Empire Company Limited’s Q1 Results Beat Estimates: Is the Stock a Buy?

Empire Company Limited (TSX:EMP.A) released its first-quarter results on Thursday, which showed the company beat its earnings estimates with an earnings per share of $0.32 compared to the $0.22 that analysts expected. The company saw a very modest sales growth of just over 1% from the prior year as same-store sales growth was only 0.5%.

The bottom line is a lot more encouraging than the top line. Let’s have a closer look at the financials to see if these results make Empire a good buy today.

Breakdown by segment

The company’s operations are broken down into two main segments: food retailing and investments and other operations.

In the company’s food retailing division, which consists of its Sobeys stores, the segment’s operating income was flat from the previous year, while adjusted net earnings were up over 28%.

The company’s other investments are mainly in real estate, and Empire owns over 41% of Crombie Real Estate Investment Trust  (TSX:CRR.UN). Crombie saw a 25% decline in its operating income for the quarter, which was attributed to an increase in acquisition activity. Overall, the segment saw a decline of just 6% in operating income, with Crombie weighing down the otherwise positive results.

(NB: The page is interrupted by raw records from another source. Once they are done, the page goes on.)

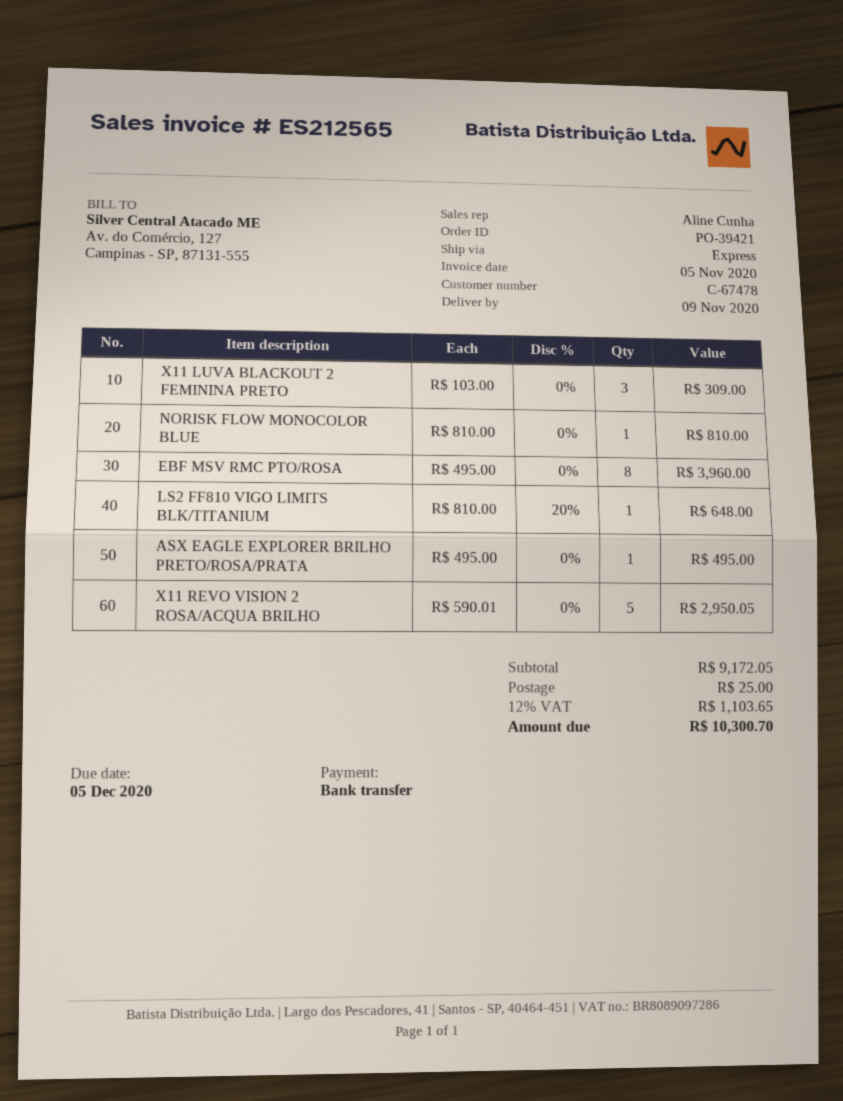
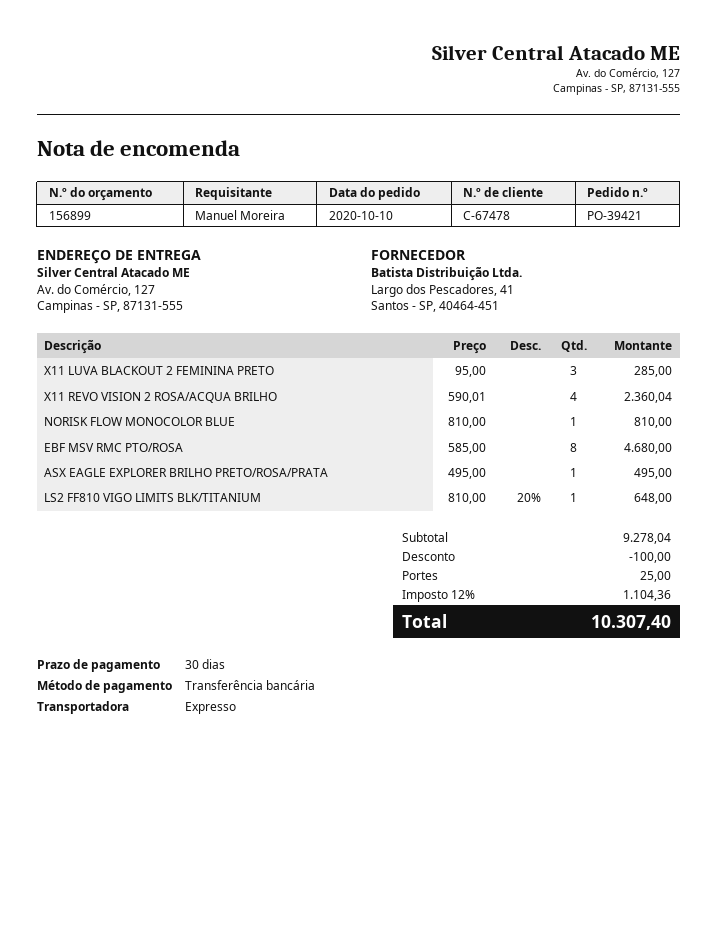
X11 LUVA BLACKOUT 2 FEMININA PRETO: 3 x 103.00 = 309.00 -> 3 x 95.00 = 285.00
EBF MSV RMC PTO/ROSA: 8 x 495.00 = 3960.00 -> 8 x 585.00 = 4680.00
X11 REVO VISION 2 ROSA/ACQUA BRILHO: 5 x 590.01 = 2950.05 -> 4 x 590.01 = 2360.04
subtotal: 9172.05 -> 9278.04
discount: none -> 100.00
tax: 12% = 1103.65 -> 12% = 1104.36
total: 10300.70 -> 10307.40

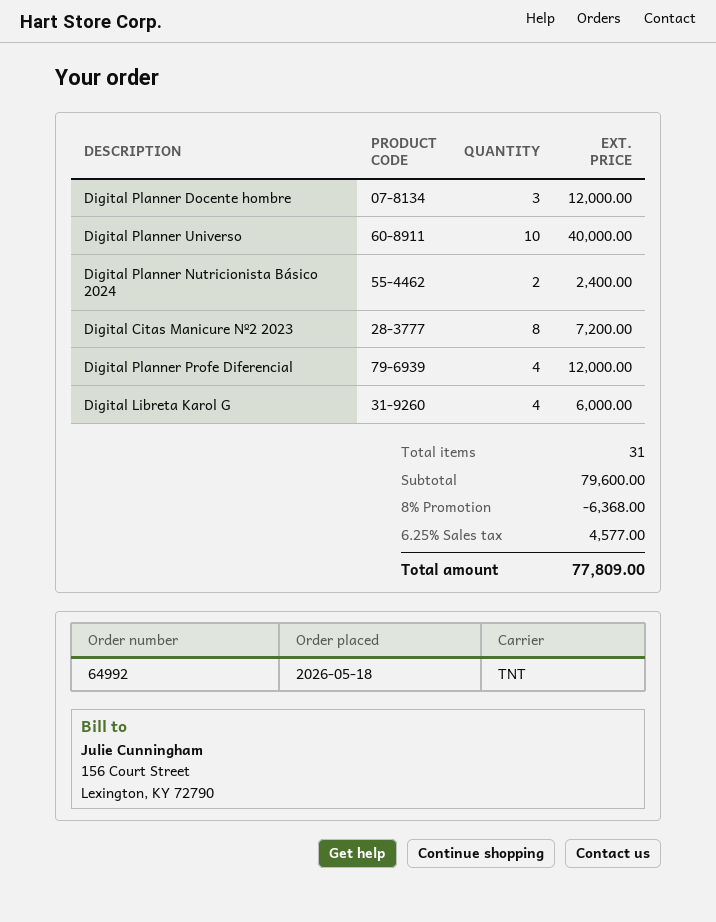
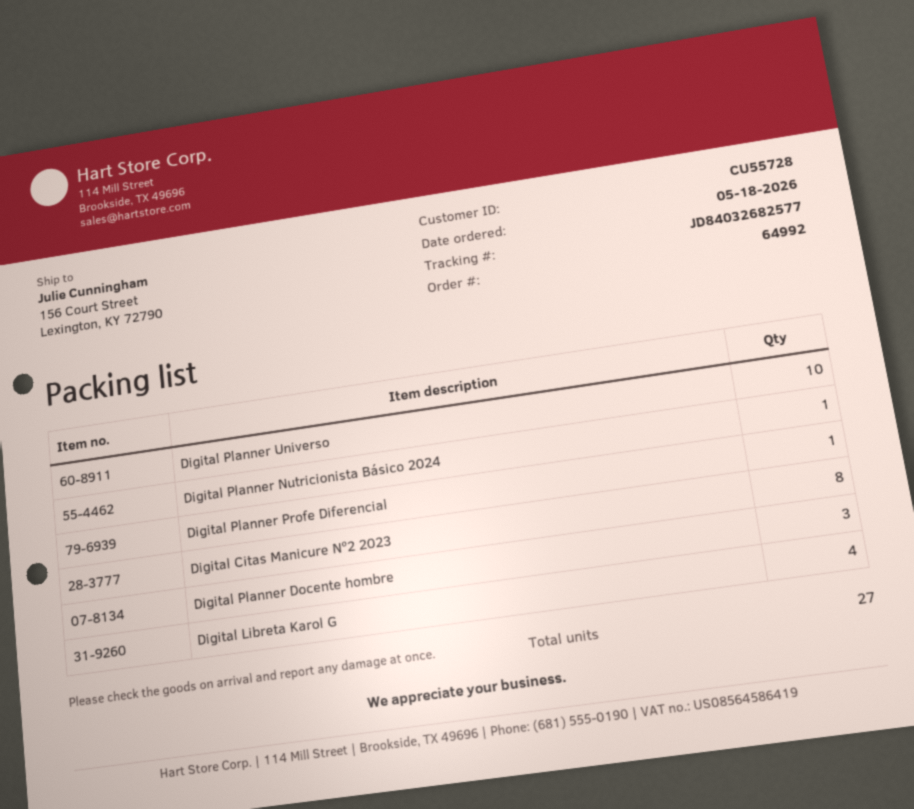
Digital Planner Nutricionista Básico 2024: 2 -> 1
Digital Planner Profe Diferencial: 4 -> 1
total quantity: 31 -> 27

The company is working on cutting costs

In its previous quarter, the company announced Project Sunrise — a three-year project aimed at reducing costs and simplifying the organizational structure. The expected savings by the end of the project are estimated to be $500 million, but as a result of the changes, the company expects to incur one-time costs totaling $200 million during the first two quarters of 2018.

The company’s EBITDA was flat from the prior year; however, after backing out $40 million of costs related to Project Sunrise, the company showed growth of almost 15% in its adjusted EBITDA.

Minimum wage impact

Empire forecasted that the cost of the minimum wage increases in Alberta and Ontario will add $25 million to the company’s costs in the current fiscal year, and $70 million in the following year. However, these estimates only take into effect the employees that are currently making less than minimum wage and do not account for any other increases that might come as a result of the change.

The company stated that it is working on plans to mitigate the impact of the minimum wage increases, although it did not specify whether that would be mean an increase in price or further cost-cutting efforts. Empire noted that these plans are separate from the cost-cutting efforts related to the Sunrise Project.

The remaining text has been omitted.